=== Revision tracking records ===
Segment Open
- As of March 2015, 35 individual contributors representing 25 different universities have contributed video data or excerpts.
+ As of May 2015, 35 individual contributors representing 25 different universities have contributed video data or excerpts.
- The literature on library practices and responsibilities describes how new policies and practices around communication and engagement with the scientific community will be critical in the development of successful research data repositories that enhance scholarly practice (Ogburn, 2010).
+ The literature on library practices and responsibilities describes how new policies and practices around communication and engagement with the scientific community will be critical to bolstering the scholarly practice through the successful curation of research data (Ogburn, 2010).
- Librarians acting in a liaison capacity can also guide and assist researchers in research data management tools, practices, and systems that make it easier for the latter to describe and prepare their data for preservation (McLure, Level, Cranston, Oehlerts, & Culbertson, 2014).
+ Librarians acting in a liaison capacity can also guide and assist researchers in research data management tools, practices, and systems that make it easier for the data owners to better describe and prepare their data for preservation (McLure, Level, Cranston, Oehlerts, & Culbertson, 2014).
Segment Closed
=== Task to complete ===
Transcribe each of the records verbatim.

=== Solution for this task ===
- As of March 2015, 35 individual contributors representing 25 different universities have contributed video data or excerpts.
+ As of May 2015, 35 individual contributors representing 25 different universities have contributed video data or excerpts.
- The literature on library practices and responsibilities describes how new policies and practices around communication and engagement with the scientific community will be critical in the development of successful research data repositories that enhance scholarly practice (Ogburn, 2010).
+ The literature on library practices and responsibilities describes how new policies and practices around communication and engagement with the scientific community will be critical to bolstering the scholarly practice through the successful curation of research data (Ogburn, 2010).
- Librarians acting in a liaison capacity can also guide and assist researchers in research data management tools, practices, and systems that make it easier for the latter to describe and prepare their data for preservation (McLure, Level, Cranston, Oehlerts, & Culbertson, 2014).
+ Librarians acting in a liaison capacity can also guide and assist researchers in research data management tools, practices, and systems that make it easier for the data owners to better describe and prepare their data for preservation (McLure, Level, Cranston, Oehlerts, & Culbertson, 2014).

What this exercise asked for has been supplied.